High IO Delay and Unable to Login via Web Interface

colin1234

New Member
Jan 3, 2024
8
0
1
Okay, so here's a new one that I'm having trouble figuring out. For the last week or so it seems I can sometimes not login to the Web Interface. I get the "Unable to Login" error message. I've Googled and tried restarting services etc. via SSH and nothing seems to make a difference. It seems that after some time it will randomly just start working and allow me to login. I did notice this morning immediately before it allowed me to login I had some ridiculously high IO Delay. It seems it was sitting at 40%-50% IO Delay and then as soon as it dropped back to 5% or so I could login (see image below). When the issue is happening, all of the VMs and containers seem to behave with the exception of my Frigate container, which writes to a separate 8TB ZFS spinning disk. It is actually missing recordings at the same time that I am unable to login to the Web Interface.

-I have my boot drives setup as a 2-SSD ZFS Mirror and a separate 2-SSD ZFS Mirror for my VMs/Containers. The boot drives are consumer and the VM drives are Enterprise SSDs. I've verified that none of the partitions are running low on space.

-Running 8.3.0. I updated and rebooted about a week ago. It seems like *maybe* the problems started around then.

-Single Node

Can anyone point me in a direction that might help me find the root cause of this?

IODelay.png
 
Hi, try to get an idea of what is causing the IO delay?
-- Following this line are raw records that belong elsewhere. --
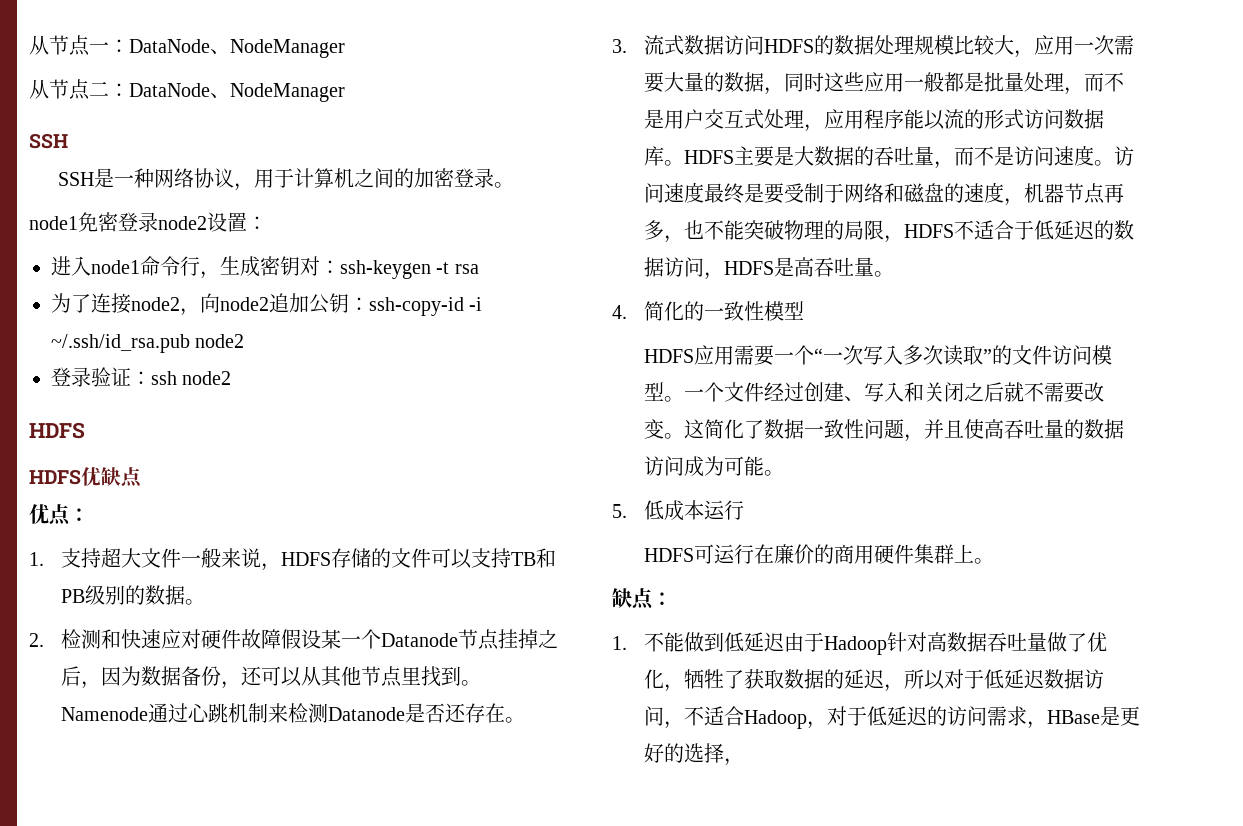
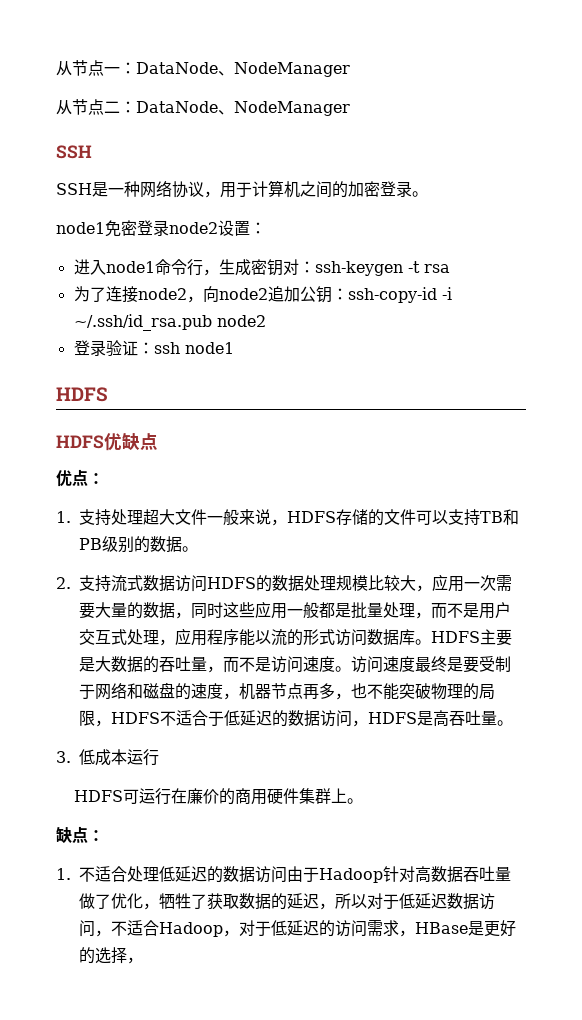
- 登录验证：ssh node2
+ 登录验证：ssh node1
- 1.支持超大文件一般来说，HDFS存储的文件可以支持TB和PB级别的数据。
+ 1.支持处理超大文件一般来说，HDFS存储的文件可以支持TB和PB级别的数据。
- 2.检测和快速应对硬件故障假设某一个Datanode节点挂掉之后，因为数据备份，还可以从其他节点里找到。Namenode通过心跳机制来检测Datanode是否还存在。
- 3.流式数据访问HDFS的数据处理规模比较大，应用一次需要大量的数据，同时这些应用一般都是批量处理，而不是用户交互式处理，应用程序能以流的形式访问数据库。
+ 2.支持流式数据访问HDFS的数据处理规模比较大，应用一次需要大量的数据，同时这些应用一般都是批量处理，而不是用户交互式处理，应用程序能以流的形式访问数据库。
- 4.简化的一致性模型
- HDFS应用需要一个“一次写入多次读取”的文件访问模型。一个文件经过创建、写入和关闭之后就不需要改变。这简化了数据一致性问题，并且使高吞吐量的数据访问成为可能。
- 5.低成本运行
+ 3.低成本运行
- 1.不能做到低延迟由于Hadoop针对高数据吞吐量做了优化，牺牲了获取数据的延迟，所以对于低延迟数据访问，不适合Hadoop，对于低延迟的访问需求，HBase是更好的选择，
+ 1.不适合处理低延迟的数据访问由于Hadoop针对高数据吞吐量做了优化，牺牲了获取数据的延迟，所以对于低延迟数据访问，不适合Hadoop，对于低延迟的访问需求，HBase是更好的选择，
iostat or atop should at least tell you which devices are in troubles, and what processes are impacted (though… it's probably VMs ;))

If you have another monitoring tool up, try to get insight there… And you can also use SMART to get some info about how "damaged" are your SSDs. ZFS (and Ceph) can hammer those quite a bit.

Proxmox processes tend to behave really bad when a storage starts acting up, so that could be improved, maybe… But you probably have an actual hardware issue there.